Ça s’est passé un 18 août : clap de fin pour Woodstock

Johnny Winter, Woodstock, 18 août 1969. © : Jaded in Japan.

Le 18 juin 1969 en fin de matinée, il y a tout juste cinquante-sept ans, Jimi Hendrix clôture le festival de Woodstock, sur le terrain de Max Yasgur qui gère une exploitation forestière à Bethel dans l’État de New York. Mais dès le début de cette quatrième journée, le blues avait trouvé sa place avec un certain Johnny Winter, monté sur scène à minuit pile ! Alors relativement peu connu (d’abord sorti sur un obscur label fin 1968, son premier album « The Progressive Blues Experiment » sera réédité chez Imperial en mars 1969, cinq mois avant Woodstock), le chanteur-guitariste texan délivre durant 107 minutes un set incendiaire de huit chansons, avec des envolées de slide qui resteront sa marque. Il s’entoure de Tommy Shannon (pas encore bassiste de Stevie Vaughan), du batteur Uncle Joe Turner et du frère de Johnny, Edgar Winter, (claviers, saxophone, chant), présent sur I Can’t Stand It, Tobacco Road et Tell the Truth.
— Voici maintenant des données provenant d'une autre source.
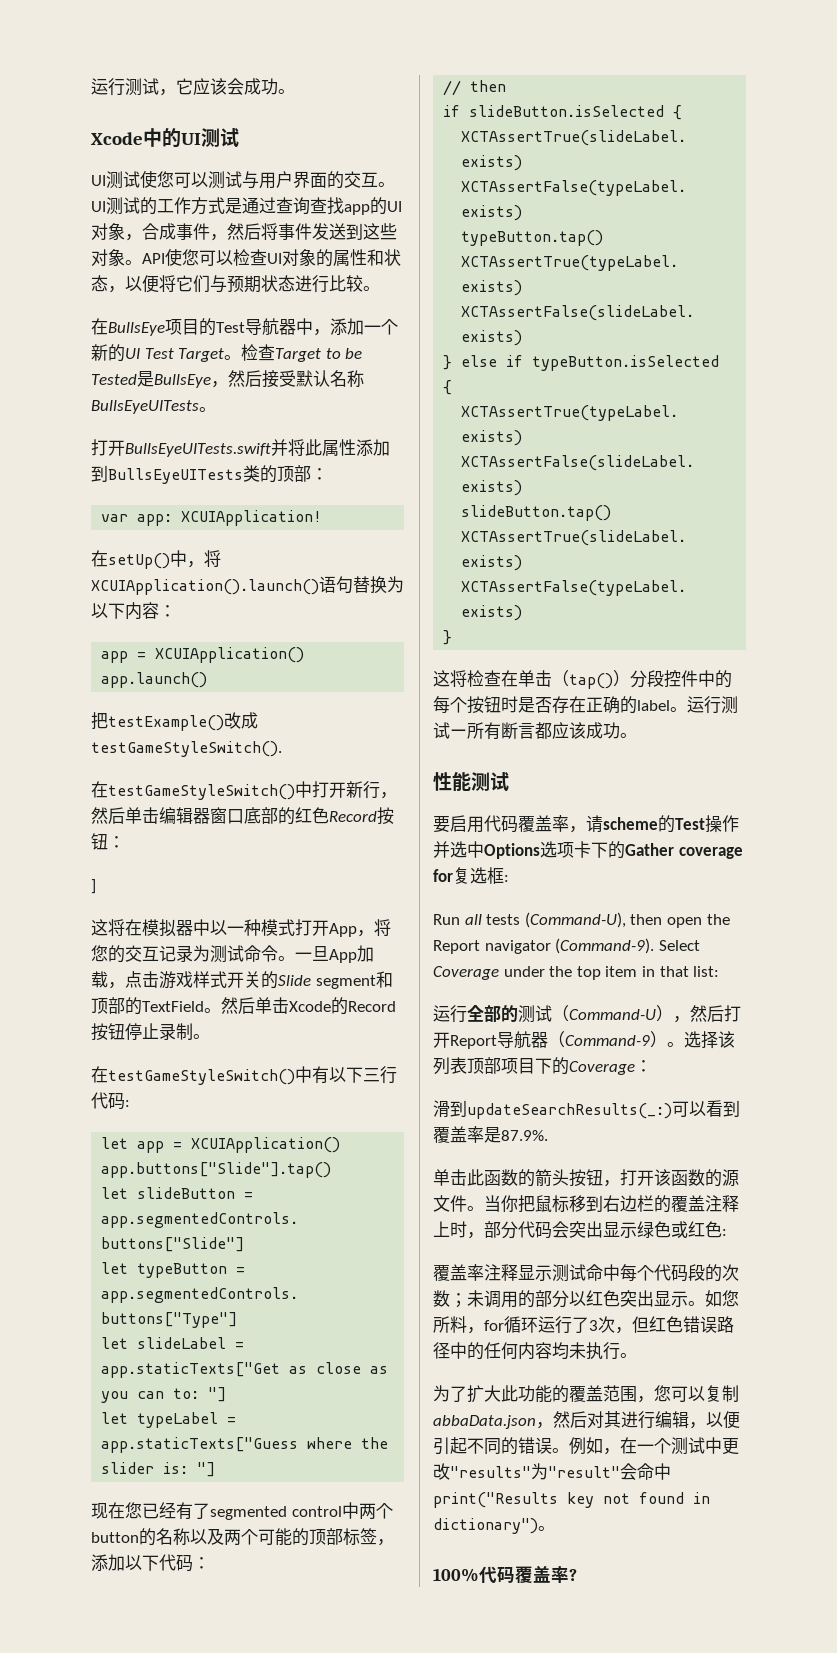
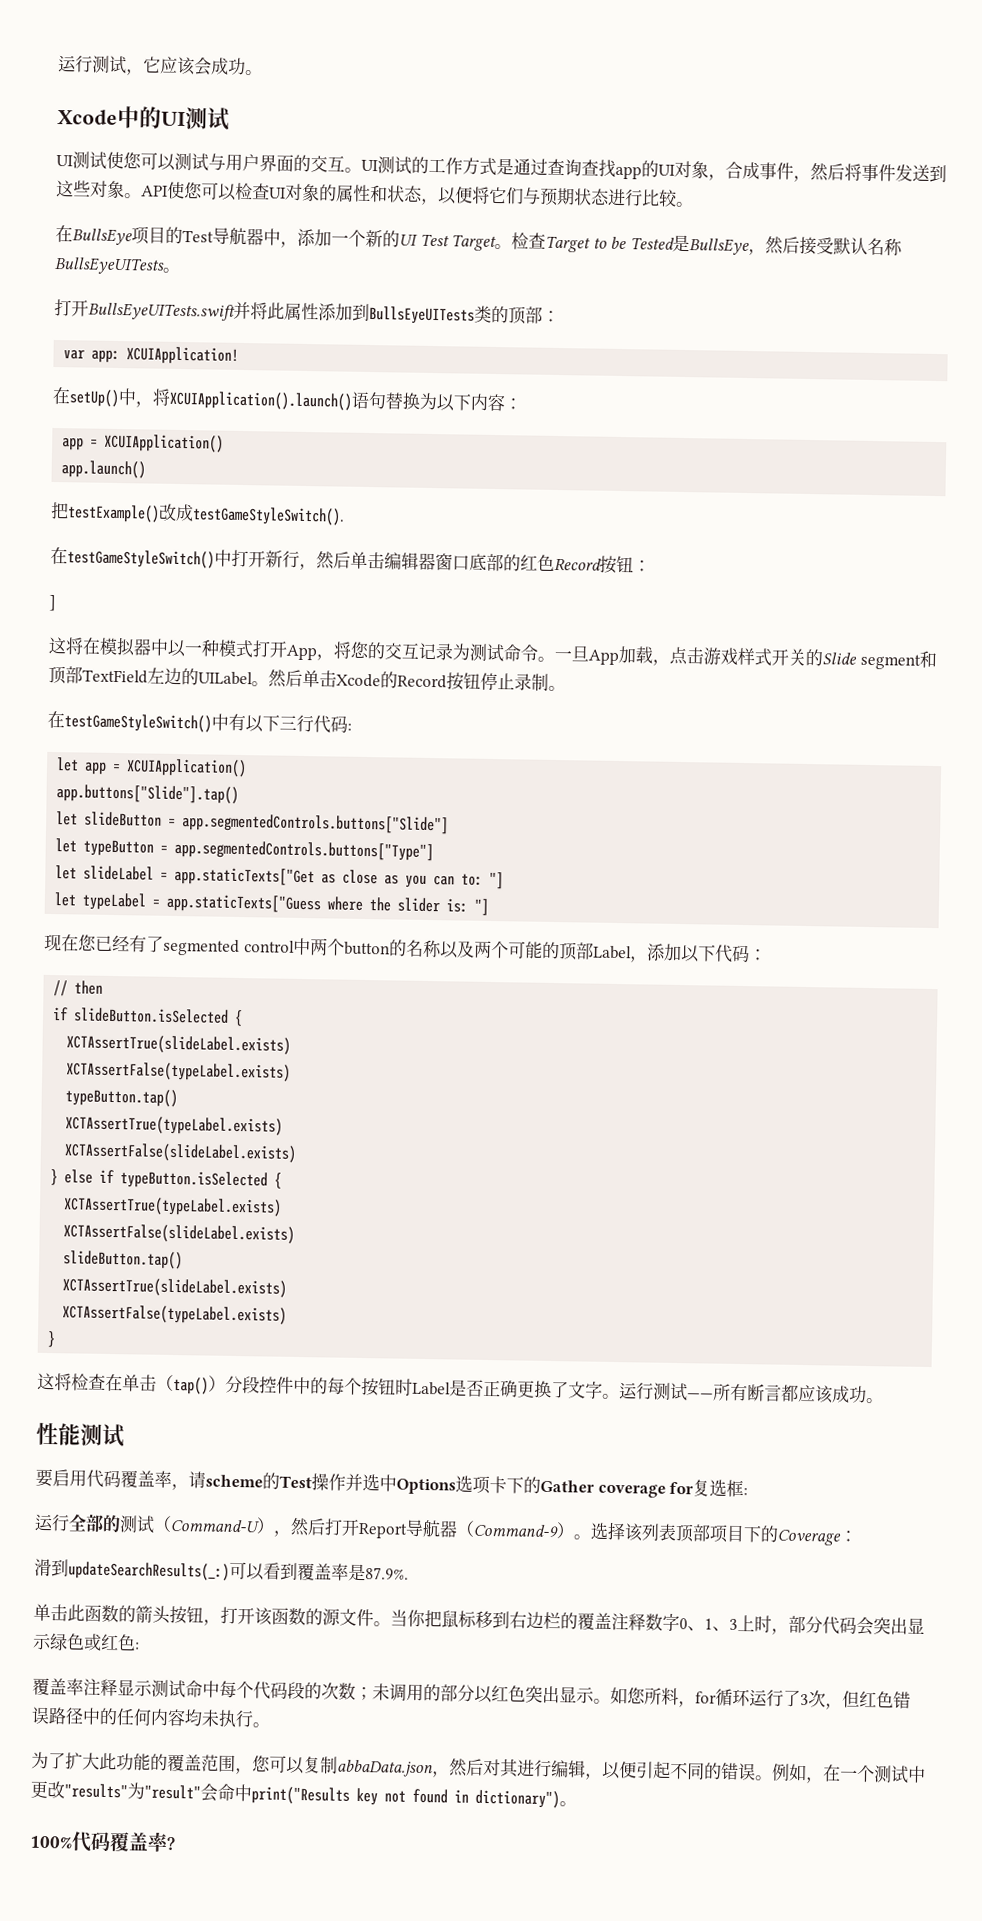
[125,997,204,1015] 的TextField -> [82,667,253,686] TextField左边的UILabel
[343,1528,377,1546] 标签 -> [592,945,632,960] Label
[518,696,670,714] 是否存在正确的label -> [412,1379,603,1399] Label是否正确更换了文字
[450,729,467,737] ー -> [687,1393,714,1399] ——
[433,912,730,928] [433,938,700,954] [433,966,720,980] // Run all tests (Command-U), then open the Report navigator (Command-9). Select Coverage under the top item in that list: -> (749, 1492) none
(739, 1203) none -> [645,1613,738,1632] 数字0、1、3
Les cinq autres morceaux du concert sont Mama, Talk to Your Daughter, Leland Mississippi Blues, Mean Town Blues, le medley You Done Lost Your Good Thing Now/Mean Mistreater qui dure près de 22 minutes et Johnny B. Goode en rappel.

Johnny Winter, Woodstock, 18 août 1969. © : Bethel Woods Center for the Arts.

Certaines sources séparent les deux chansons du medley et comptent donc neuf chansons et non huit pour l’ensemble du concert, ce qui est erroné. De même, assez étrangement, sur l’album « The Woodstock Experience », sorti en 2009 par Columbia/Legacy et qui reprend l’intégralité de ce show, seul le titre Done Lost Your Good Thing Now apparaît, Mean Mistreater étant carrément « oublié » ! Pourtant, l’écoute ne laisse aucune place au doute : ces deux morceaux composent bien le medley… Il est également mentionné sur cet album que ce concert s’est déroulé le 17 août 1969. En réalité, Johnny Winter est resté sur scène de minuit à 1 h 07 du matin alors que nous étions déjà bien le 18 août 1969. Mais il est vrai que le programme avait plusieurs heures de retard et que Winter et son groupe auraient dû en fait se produire en début d’après-midi du 17 août ! Enfin, on peut voir ce concert sur YouTube à cette adresse.

Paul Butterfield, Gene Dinwiddie et David Sanborn, Woodstock, 18 août 1969. © : Bethel Woods Center for the Arts.

Après Winter, Blood Sweat & Tears puis Crosby, Stills, Nash & Young se succèdent sur scène. Puis le Paul Butterfield Blues Band marque le retour du blues, pour une prestation de 75 minutes entre 6 h et 7 h 15 du matin. Le groupe du chanteur-harmoniciste californien a bien changé depuis ses débuts. Mike Bloomfield et Elvin Bishop ne sont plus là et la guitare est désormais tenue par Howard « Buzz » Feiten au jeu plutôt jazzy. Et comme c’est le cas depuis 1967 avec l’album « The Resurrection of Pigboy Crabshaw » (Elektra), la formation s’étoffe de plusieurs cuivres : ils sont cinq à Woodstock, trois saxophonistes (dont David Sanborn) et deux trompettistes. Ce 18 août 1969, le Paul Butterfield Blues Band interprète sept chansons : Born Under a Bad Sign, No Amount of Loving, Driftin’ and Driftin’, Morning Sunrise, All in a Day, Love March et Everything’s Gonna Be Alright. Le concert de Butterfield à Woodstock est longtemps resté inédit sur disque : sous le titre « Paul Butterfield Live in White Lake, N.Y. 8/18/69 », il fait en effet partie de l’impressionnant coffret de 14 CD sorti en 2015 par Rhino Records, « Complete Albums 1965-1980 ». Et on le trouve également sur YouTube à cette adresse. Pour la petite histoire, Sha Na Na prendra ensuite le relais sur scène ce 18 août, avant donc de laisser la place à Hendrix.